• EXERCISE PROMPT:
An exact transcription of the records is required, minus any images.

• ENTRIES SHOWN:

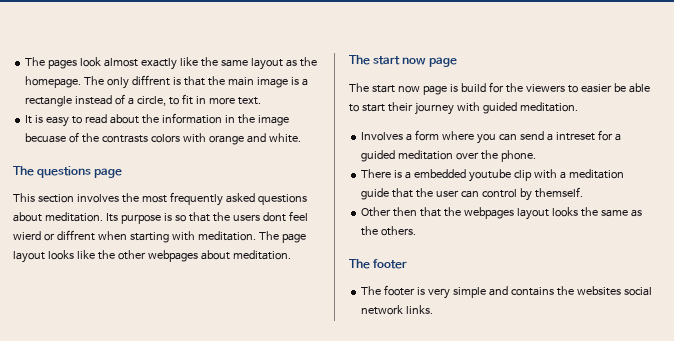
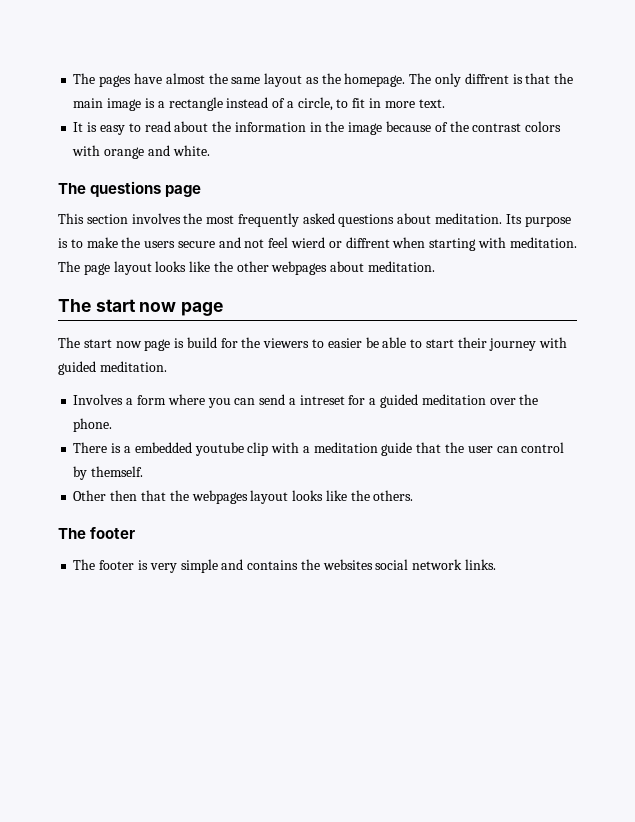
- The pages look almost exactly like the same layout as the homepage.
+ The pages have almost the same layout as the homepage.
- It is easy to read about the information in the image becuase of the contrasts colors with orange and white.
+ It is easy to read about the information in the image because of the contrast colors with orange and white.
- Its purpose is so that the users dont feel wierd or diffrent when starting with meditation.
+ Its purpose is to make the users secure and not feel wierd or diffrent when starting with meditation.
- Other then that the webpages layout looks the same as the others.
+ Other then that the webpages layout looks like the others.

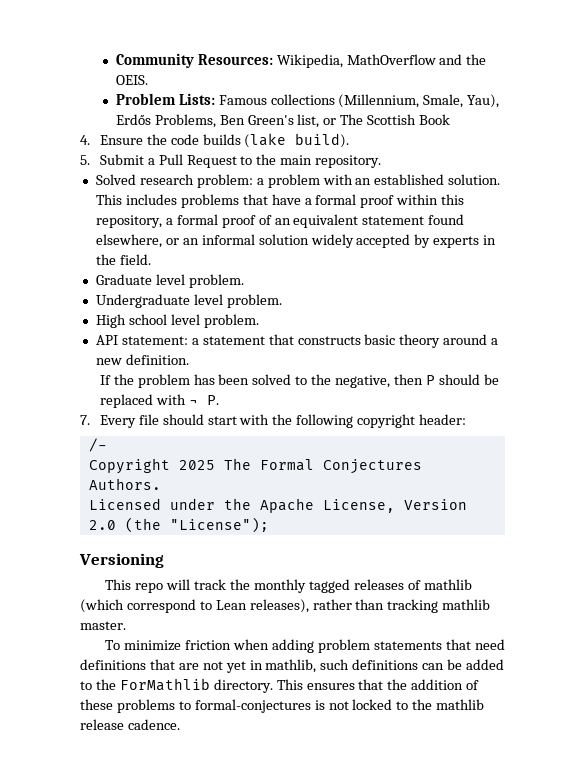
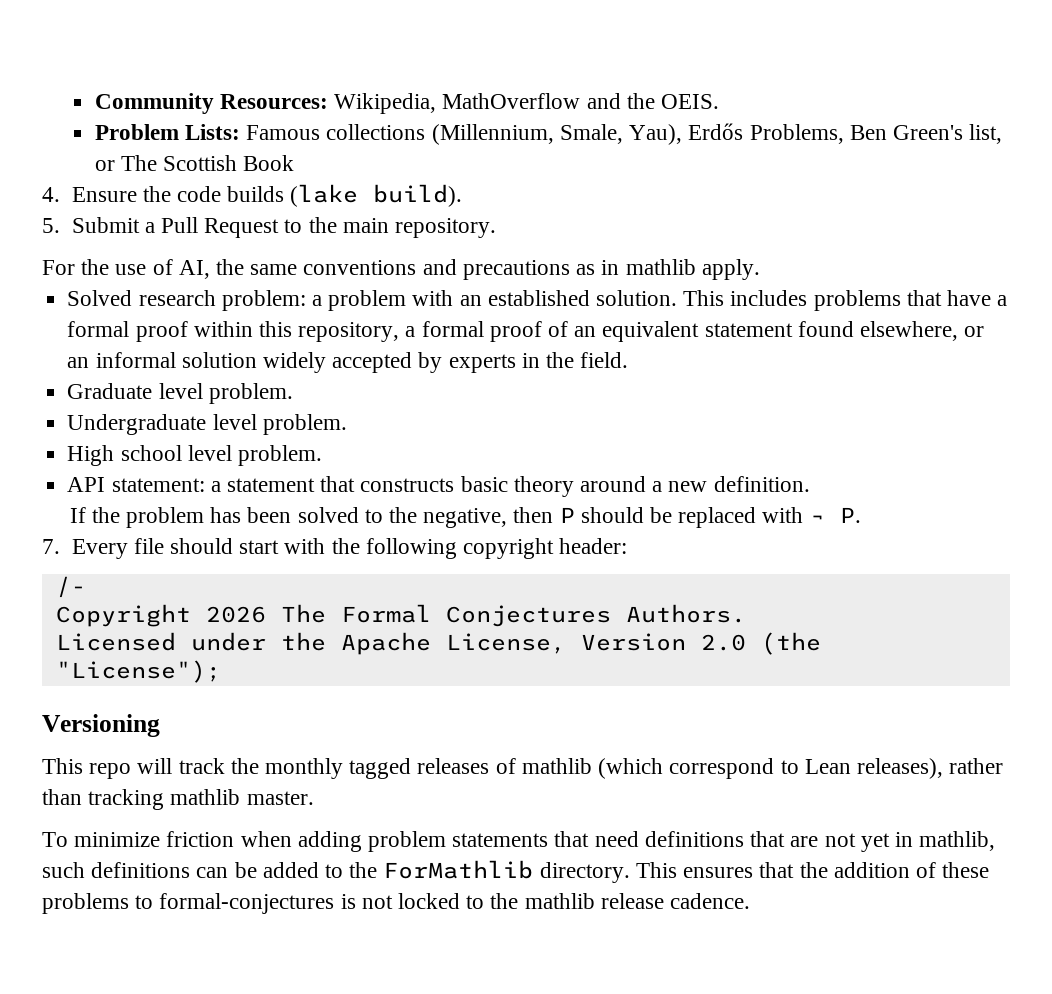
+ For the use of AI, the same conventions and precautions as in mathlib apply.
- Copyright 2025 The Formal Conjectures Authors.
+ Copyright 2026 The Formal Conjectures Authors.

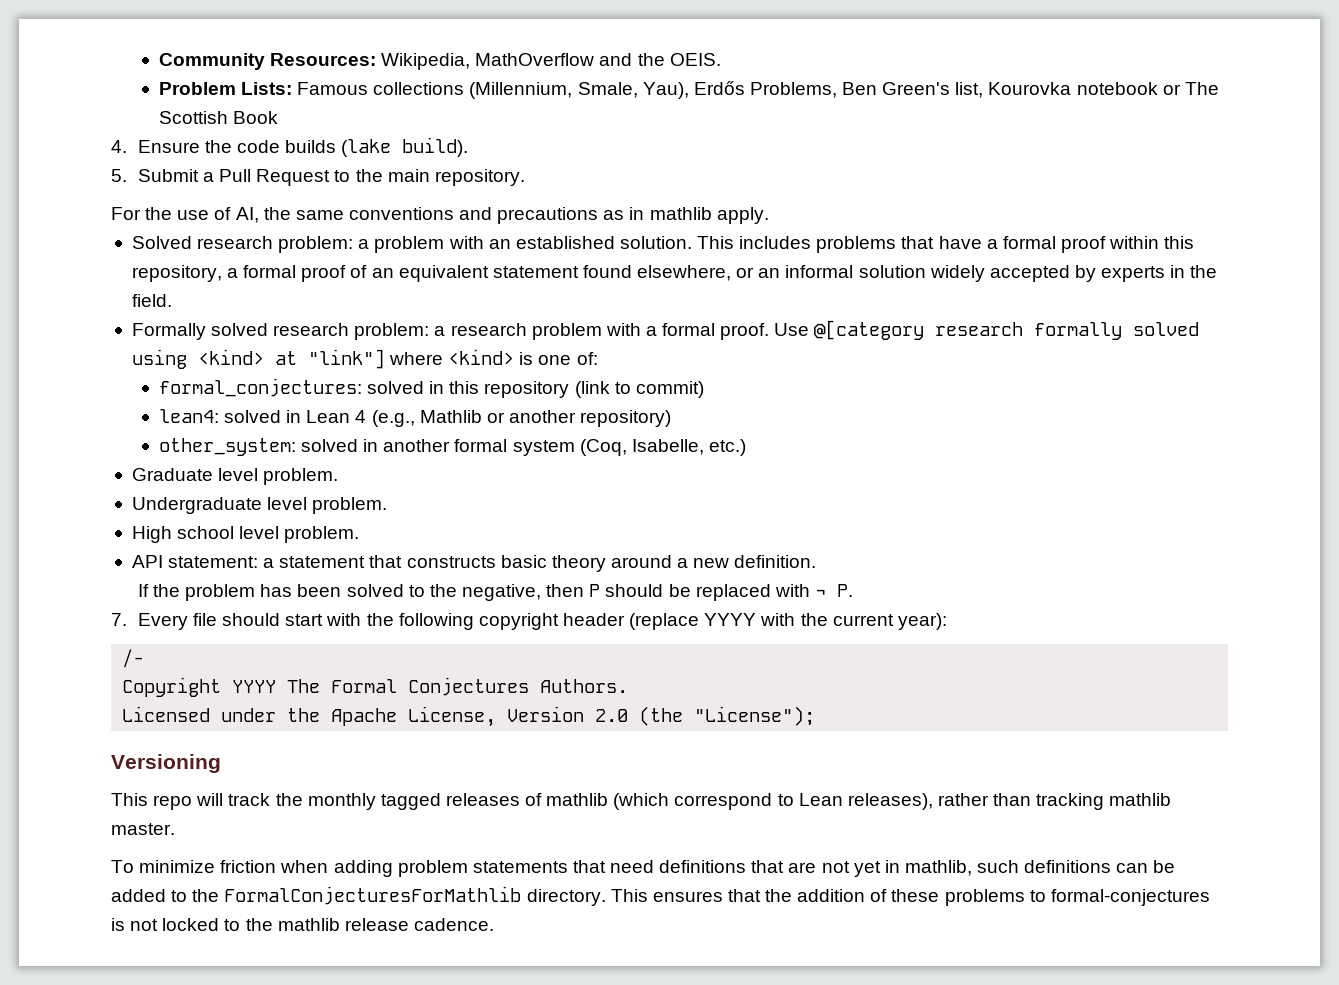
- Problem Lists: Famous collections (Millennium, Smale, Yau), Erdős Problems, Ben Green's list, or The Scottish Book
+ Problem Lists: Famous collections (Millennium, Smale, Yau), Erdős Problems, Ben Green's list, Kourovka notebook or The Scottish Book
+ Formally solved research problem: a research problem with a formal proof. Use @[category research formally solved using <kind> at "link"] where <kind> is one of:
+ formal_conjectures: solved in this repository (link to commit)
+ lean4: solved in Lean 4 (e.g., Mathlib or another repository)
+ other_system: solved in another formal system (Coq, Isabelle, etc.)
- 7. Every file should start with the following copyright header:
+ 7. Every file should start with the following copyright header (replace YYYY with the current year):
- Copyright 2026 The Formal Conjectures Authors.
+ Copyright YYYY The Formal Conjectures Authors.
- To minimize friction when adding problem statements that need definitions that are not yet in mathlib, such definitions can be added to the ForMathlib directory.
+ To minimize friction when adding problem statements that need definitions that are not yet in mathlib, such definitions can be added to the FormalConjecturesForMathlib directory.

• EXERCISE SOLUTION:
- The pages look almost exactly like the same layout as the homepage.
+ The pages have almost the same layout as the homepage.
- It is easy to read about the information in the image becuase of the contrasts colors with orange and white.
+ It is easy to read about the information in the image because of the contrast colors with orange and white.
- Its purpose is so that the users dont feel wierd or diffrent when starting with meditation.
+ Its purpose is to make the users secure and not feel wierd or diffrent when starting with meditation.
- Other then that the webpages layout looks the same as the others.
+ Other then that the webpages layout looks like the others.

+ For the use of AI, the same conventions and precautions as in mathlib apply.
- Copyright 2025 The Formal Conjectures Authors.
+ Copyright 2026 The Formal Conjectures Authors.

- Problem Lists: Famous collections (Millennium, Smale, Yau), Erdős Problems, Ben Green's list, or The Scottish Book
+ Problem Lists: Famous collections (Millennium, Smale, Yau), Erdős Problems, Ben Green's list, Kourovka notebook or The Scottish Book
+ Formally solved research problem: a research problem with a formal proof. Use @[category research formally solved using <kind> at "link"] where <kind> is one of:
+ formal_conjectures: solved in this repository (link to commit)
+ lean4: solved in Lean 4 (e.g., Mathlib or another repository)
+ other_system: solved in another formal system (Coq, Isabelle, etc.)
- 7. Every file should start with the following copyright header:
+ 7. Every file should start with the following copyright header (replace YYYY with the current year):
- Copyright 2026 The Formal Conjectures Authors.
+ Copyright YYYY The Formal Conjectures Authors.
- To minimize friction when adding problem statements that need definitions that are not yet in mathlib, such definitions can be added to the ForMathlib directory.
+ To minimize friction when adding problem statements that need definitions that are not yet in mathlib, such definitions can be added to the FormalConjecturesForMathlib directory.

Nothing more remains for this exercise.